YOUR ASSIGNMENT> Locate the string "weight" in the records below. Copy every line where it occurs.

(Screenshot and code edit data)
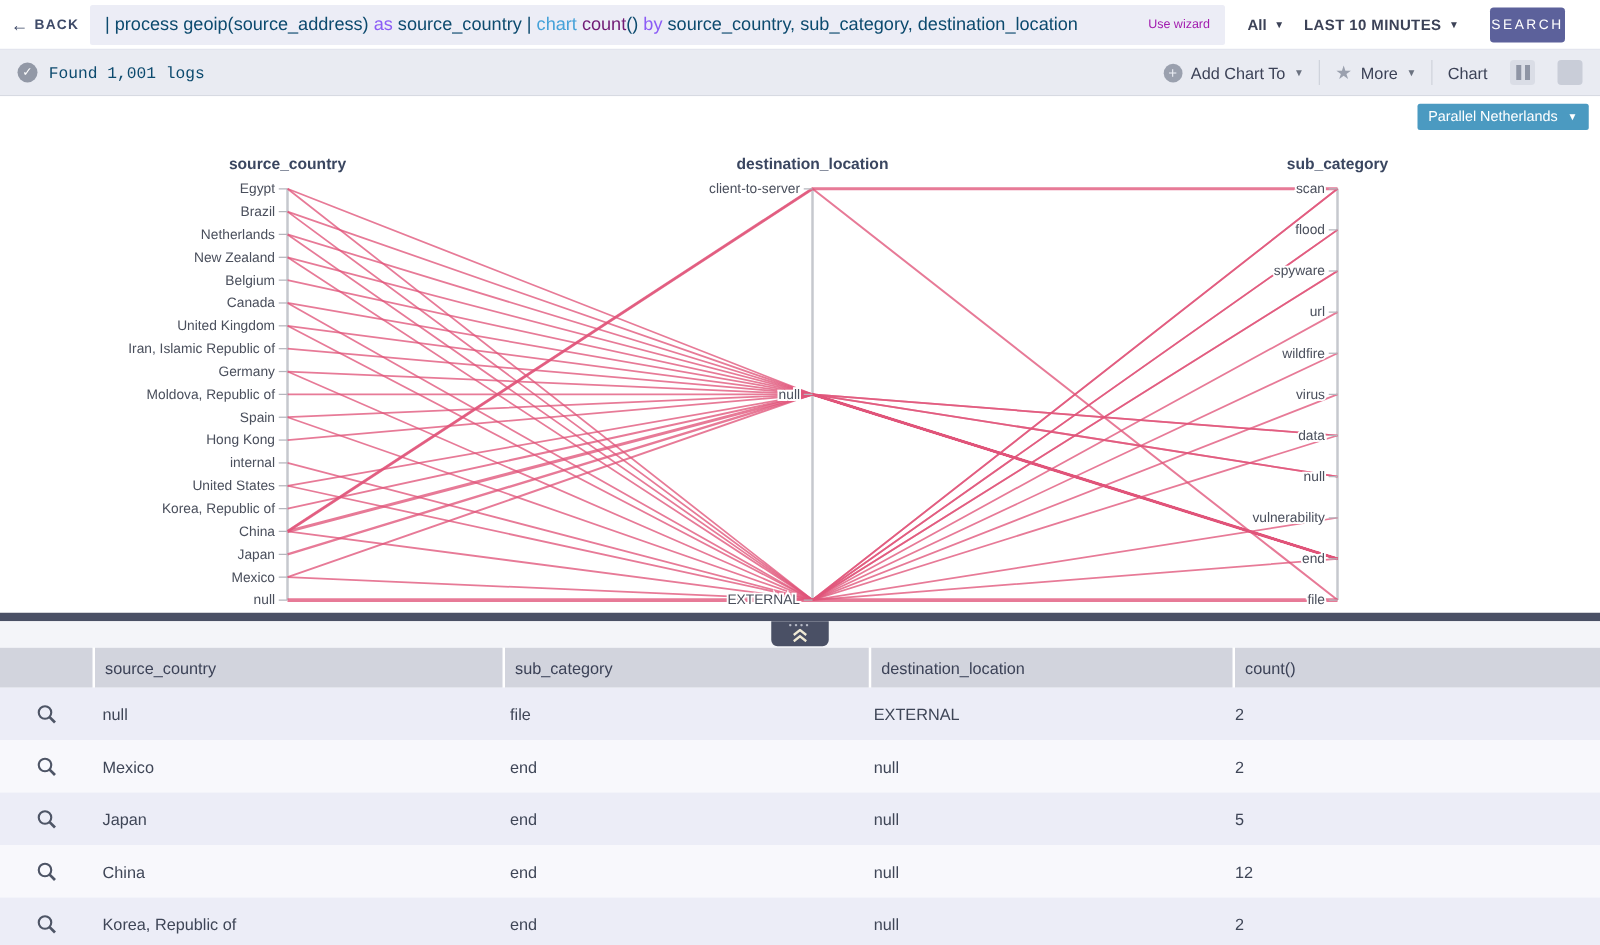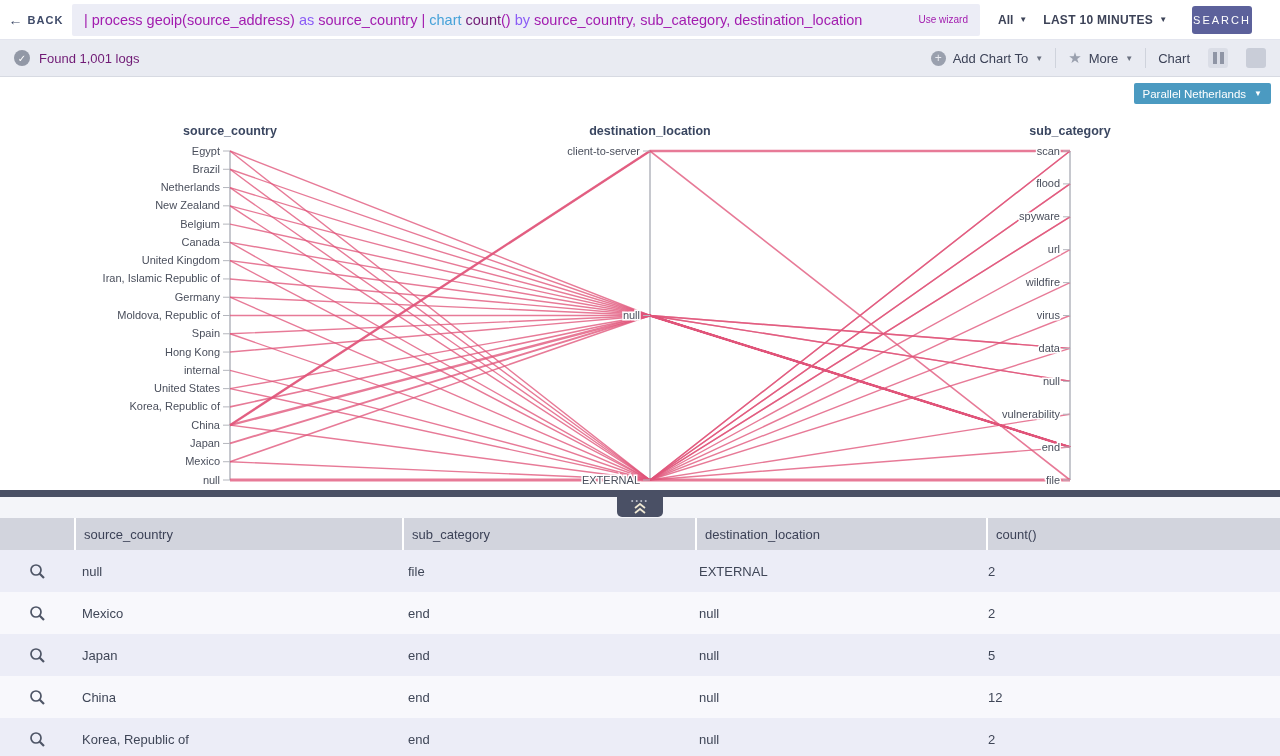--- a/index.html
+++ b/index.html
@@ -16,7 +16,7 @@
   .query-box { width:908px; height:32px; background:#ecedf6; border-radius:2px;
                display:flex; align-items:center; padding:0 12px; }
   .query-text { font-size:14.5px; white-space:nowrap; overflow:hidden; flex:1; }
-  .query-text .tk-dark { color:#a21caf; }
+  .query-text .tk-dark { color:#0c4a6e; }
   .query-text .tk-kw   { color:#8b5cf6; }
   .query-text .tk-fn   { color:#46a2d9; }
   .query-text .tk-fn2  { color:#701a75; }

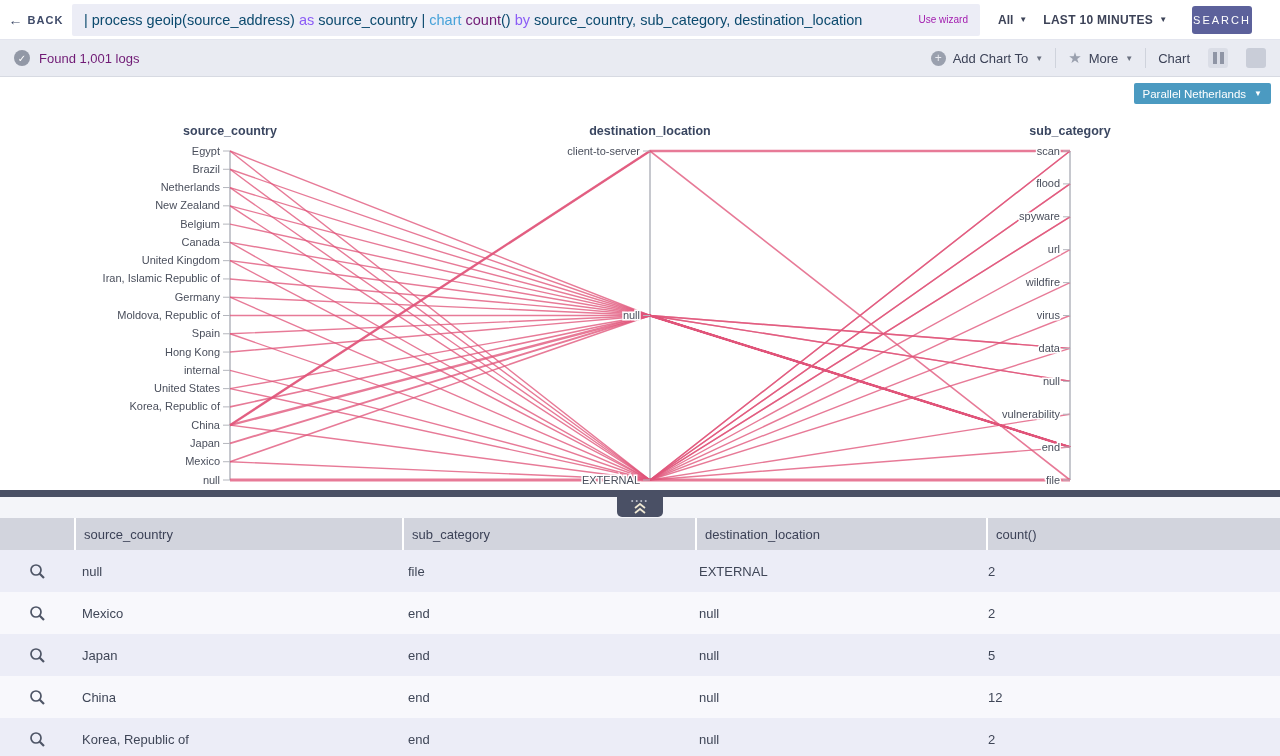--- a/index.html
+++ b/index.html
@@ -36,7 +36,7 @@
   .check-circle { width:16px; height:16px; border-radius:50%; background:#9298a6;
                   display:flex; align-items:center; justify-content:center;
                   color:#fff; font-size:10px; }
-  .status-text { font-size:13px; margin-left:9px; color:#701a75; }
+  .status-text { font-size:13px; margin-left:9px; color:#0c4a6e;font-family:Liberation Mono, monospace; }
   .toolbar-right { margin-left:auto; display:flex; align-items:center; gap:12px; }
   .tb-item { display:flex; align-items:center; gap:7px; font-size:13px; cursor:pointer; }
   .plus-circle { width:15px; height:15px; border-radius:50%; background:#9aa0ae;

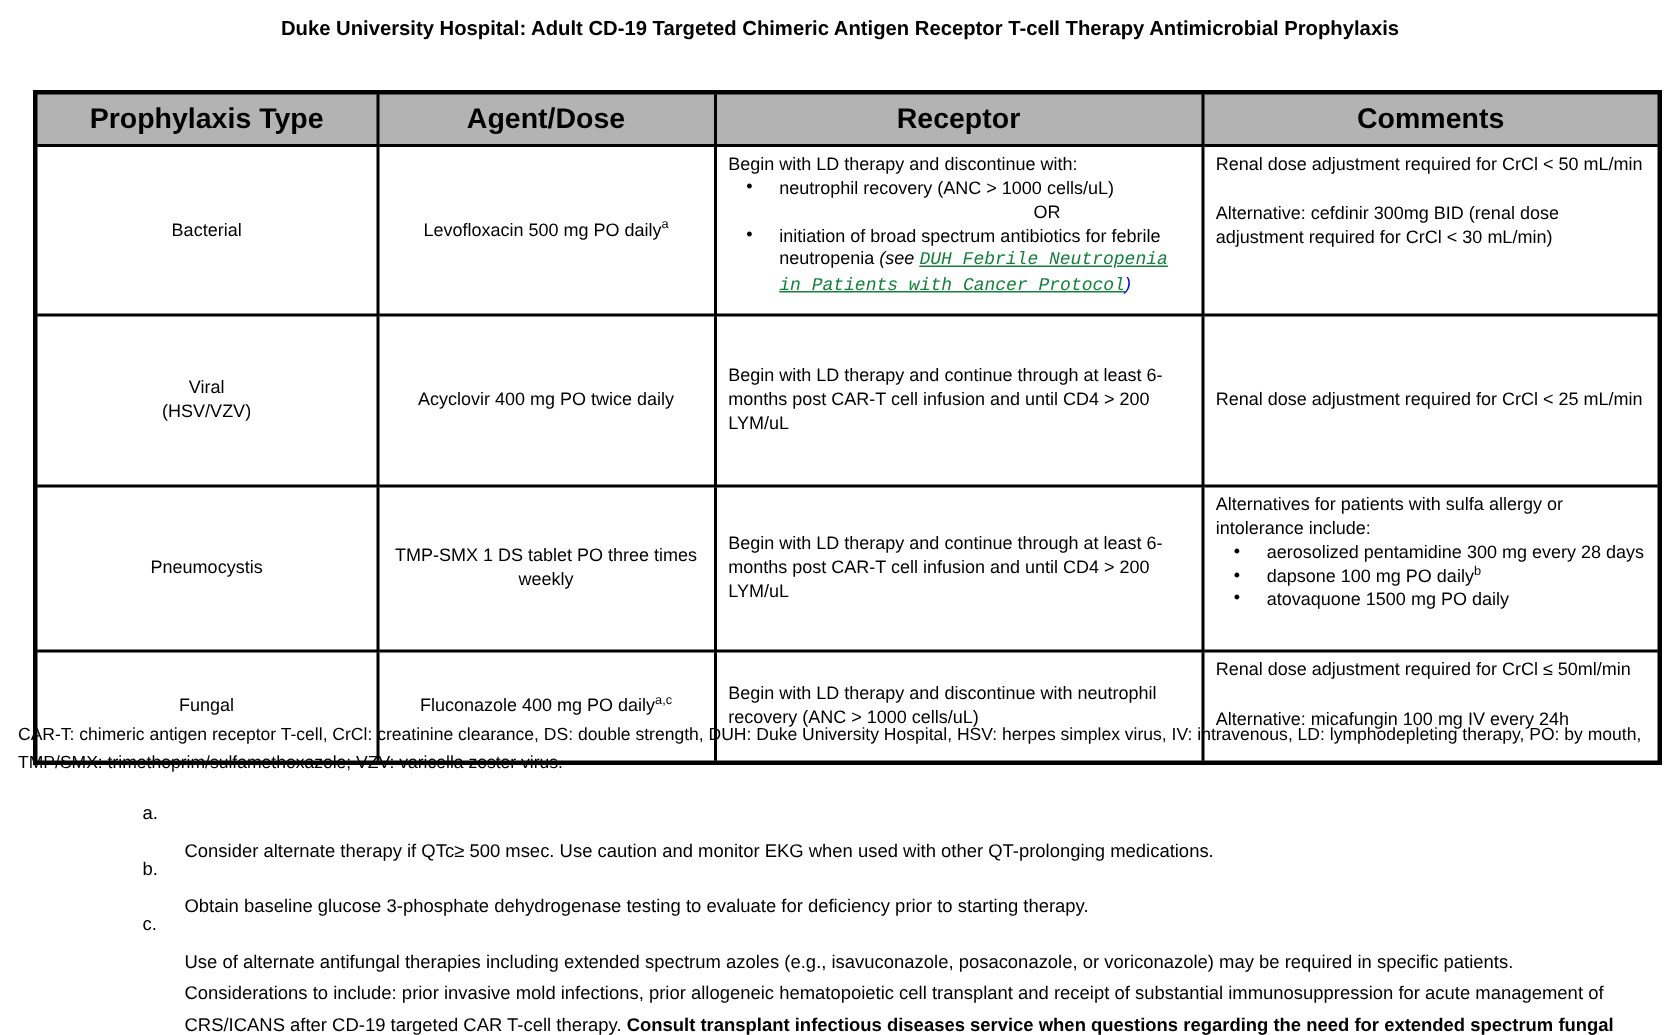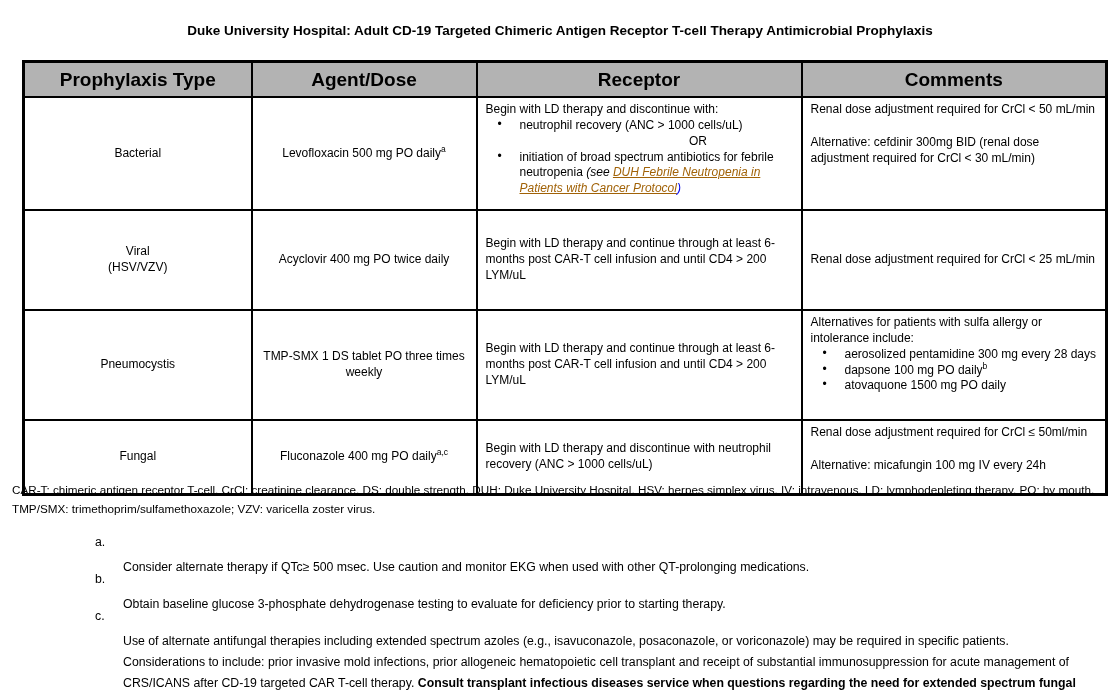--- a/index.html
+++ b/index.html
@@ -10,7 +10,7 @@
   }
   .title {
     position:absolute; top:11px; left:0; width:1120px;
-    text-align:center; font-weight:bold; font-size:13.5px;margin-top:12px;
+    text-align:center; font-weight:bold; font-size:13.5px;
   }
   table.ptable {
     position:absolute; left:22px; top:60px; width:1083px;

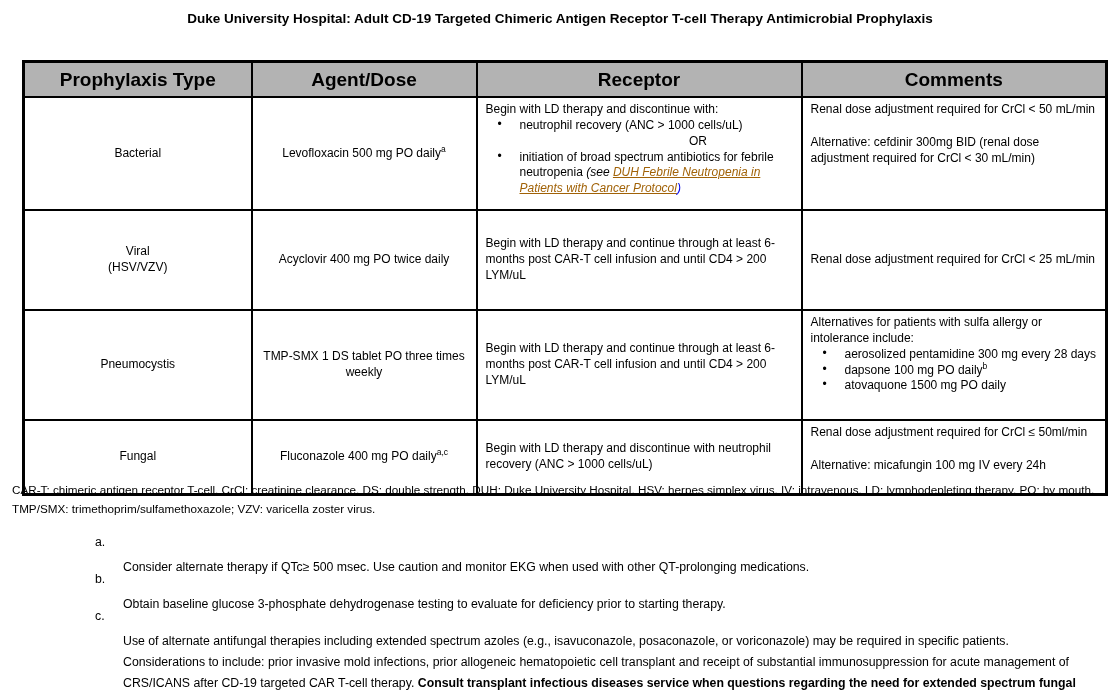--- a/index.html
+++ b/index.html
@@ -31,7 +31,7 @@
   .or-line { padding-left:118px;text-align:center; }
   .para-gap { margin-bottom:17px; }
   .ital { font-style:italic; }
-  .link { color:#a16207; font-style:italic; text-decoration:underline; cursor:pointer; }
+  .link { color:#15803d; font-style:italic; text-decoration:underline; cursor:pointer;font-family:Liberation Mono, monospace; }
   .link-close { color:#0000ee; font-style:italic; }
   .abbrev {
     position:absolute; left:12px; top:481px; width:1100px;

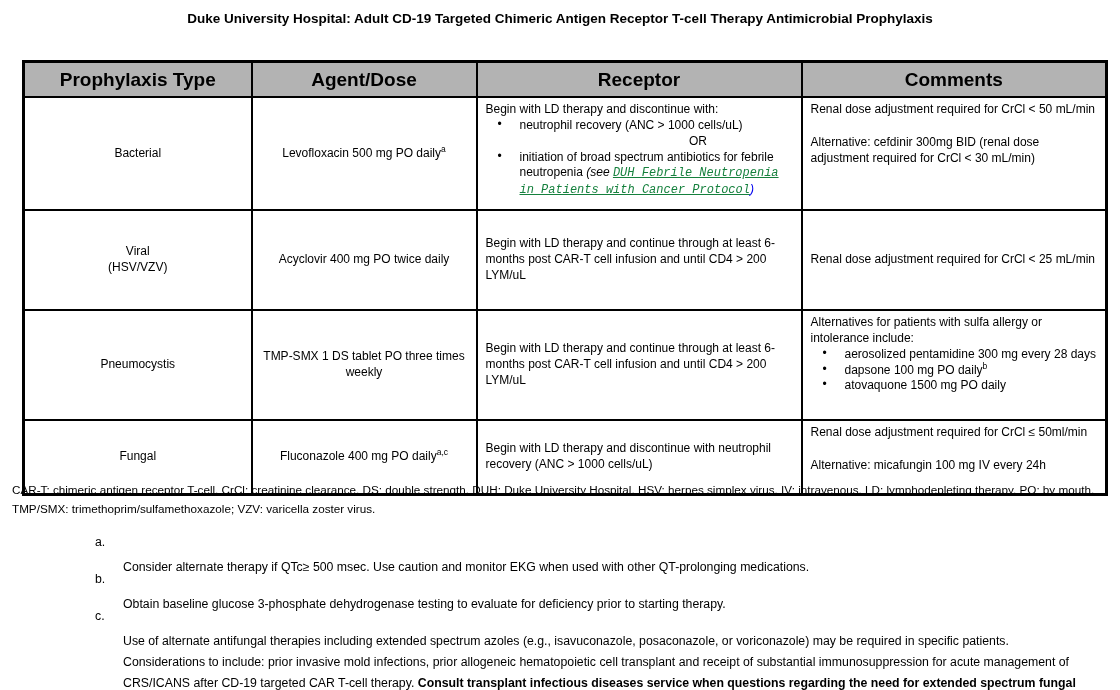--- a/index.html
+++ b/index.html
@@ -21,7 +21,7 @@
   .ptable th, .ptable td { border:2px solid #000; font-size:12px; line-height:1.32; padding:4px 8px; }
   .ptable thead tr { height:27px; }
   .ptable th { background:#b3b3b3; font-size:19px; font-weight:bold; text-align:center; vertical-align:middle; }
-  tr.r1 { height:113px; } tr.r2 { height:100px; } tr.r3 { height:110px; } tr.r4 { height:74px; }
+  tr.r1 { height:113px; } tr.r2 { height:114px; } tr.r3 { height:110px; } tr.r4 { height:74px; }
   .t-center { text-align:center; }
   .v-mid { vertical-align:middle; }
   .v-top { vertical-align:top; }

RESULT BELOW>
-    text-align:center; font-weight:bold; font-size:13.5px;margin-top:12px;
+    text-align:center; font-weight:bold; font-size:13.5px;
   .ptable th { background:#b3b3b3; font-size:19px; font-weight:bold; text-align:center; vertical-align:middle; }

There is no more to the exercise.